Lastly, make sure you get some Burrata cheese over there. You can find the stuff here now, but there's just something about it there that's better. (I know, a cliche).


Reply by Richard Foxall, Jun 26, 2012.

Thanks, Mike, that's some great info.  We're going to do some touristy things, so the kids can go back when they are older and do the more interesting things.  But eating decently is a must! 

We live in Oakland, CA, home of a Calabrian cookbook author, so we've got some interest in Calabrian food and wine, so Acchiappafantasmi sounds weird but worth a visit.

Reply by duncan 906, Jun 26, 2012.


When you are in Paris just go to the local supermarket and check out the selection and the prices of the wines.The Auchan chain in particular have a massive range of wines to suit all tastes and budgets.I am not sure how much you will be able to take back to America [remember it must be in your checked baggage] or what the rules are in America about importing wine.There is also a wine shop in the departure lounge at the airport but that does not carry the range nor is it very competitive on price

Reply by Richard Foxall, Jun 26, 2012.

Thanks, duncan, I seem to remember you bought wine right before getting on the train or ferry or something.  Some great deals there.  Paris is probably the only chance I will get to buy bottles that I might bring home--would have to get a carrier, too.  Otherwise too much to lug.  We come thru customs in Salt Lake, so that would be kind of funny.  Since we have an apt in Paris and will probably cook for ourselves a few nights, I expect I will buy things at the supermarkets.  Yum.

Reply by Richard Foxall, Jul 10, 2012.

Wanted to update a little on the trip.  We followed Mike Madaio's recommendations to a degree. Traveling with the kids means not too many fancy dinners--we have a babysitter in Paris, so we'll go somewhere nice there (recos for something good, not predictable, reasonable with an interesting wine list would be appreciated!) 

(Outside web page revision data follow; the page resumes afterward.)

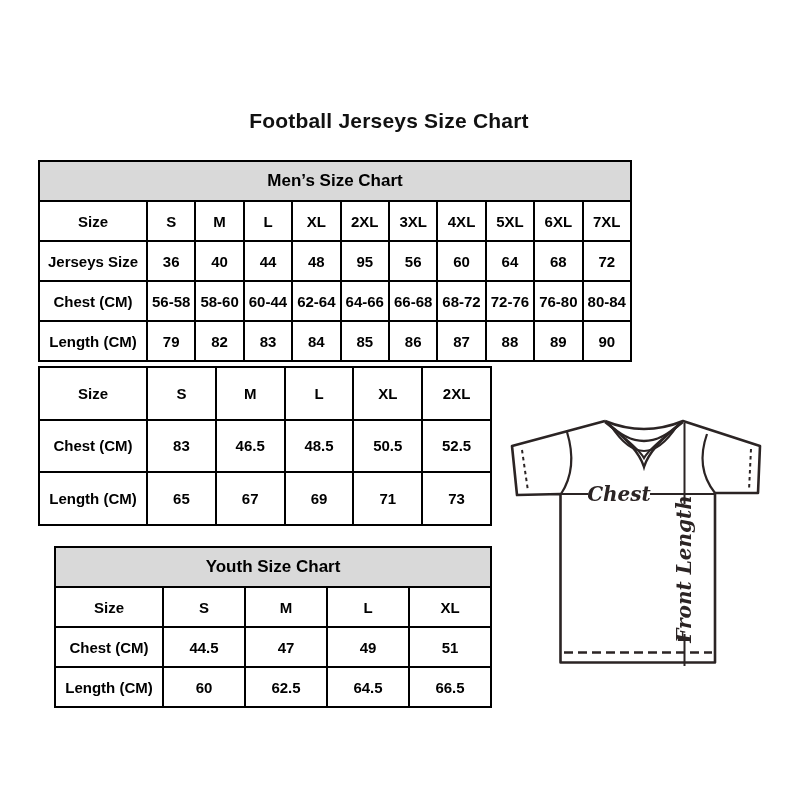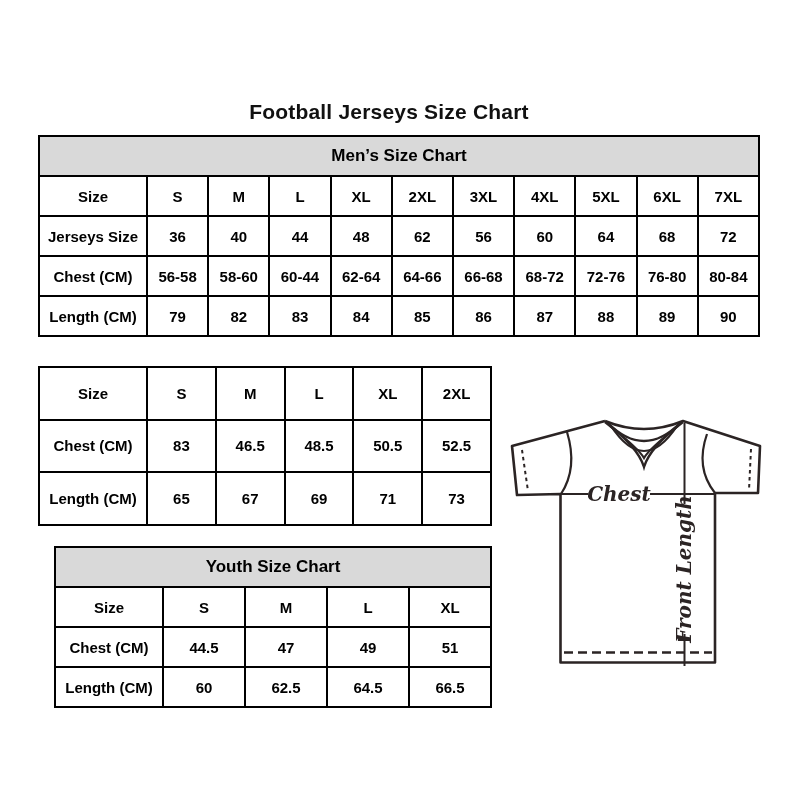--- a/index.html
+++ b/index.html
@@ -8,7 +8,7 @@
   .page { position:absolute; left:0; top:0; width:800px; height:800px; background:#fff; }
 
   .page-title {
-    position:absolute; left:0; top:100px; width:778px;
+    position:absolute; left:0; top:109px; width:778px;
     text-align:center; font-size:21px; font-weight:bold; color:#111;
     letter-spacing:0.2px;
   }

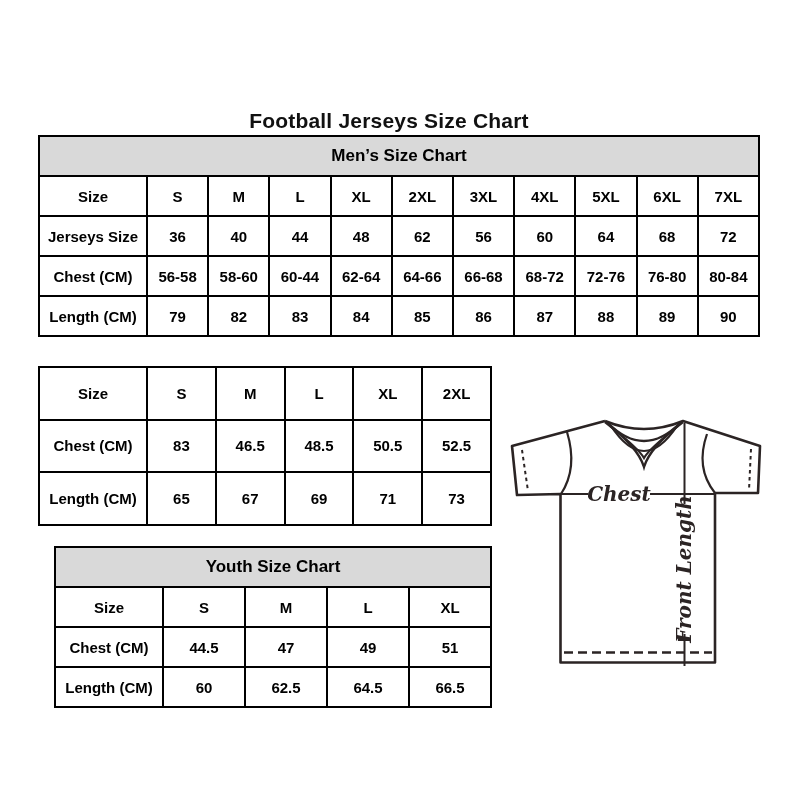--- a/index.html
+++ b/index.html
@@ -43,7 +43,7 @@
 
   <div class="page-title">Football Jerseys Size Chart</div>
 
-  <div class="tbl" id="tbl-men" style="left:38px; top:135px; width:722px; height:200px;">
+  <div class="tbl" id="tbl-men" style="left:38px; top:160px; width:594px; height:200px;">
       <table>
         <colgroup>
           <col class="label-col">

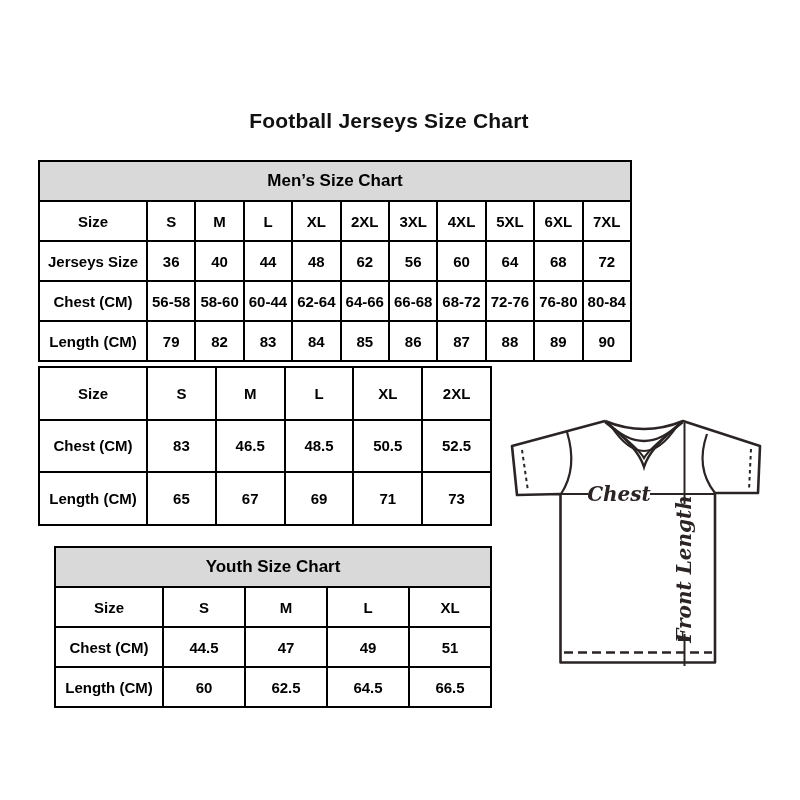--- a/index.html
+++ b/index.html
@@ -81,7 +81,7 @@
             <td>40</td>
             <td>44</td>
             <td>48</td>
-            <td>62</td>
+            <td>95</td>
             <td>56</td>
             <td>60</td>
             <td>64</td>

Giolitti was in a class by itself. The intensity of the flavors was out of this world. My younger daughter loves mint, but it was a bit too much. Her caramel put our homemade dulce de leche ice cream far out of contention. The older girl had the cioccaloto fondente both times we went. A great incentive when we needed to get them to go on a long walk.

We tried to go to "ghostbusters" but got there too early and the girls couldn't wait, so we went to da Baffetto. We had thin crust pies that were terrific and later learned they cure their own meats. We would go back for the antipasti and salumi next time. 

Okay, all, recos for Paris, s'il vous plait.

Reply by JonDerry, Jul 10, 2012.

I just e-mailed a family friend who's from France...hopefully she'll have some good rec's for you.

Reply by Mike Madaio, Jul 10, 2012.

Glad you got some use out of my recs!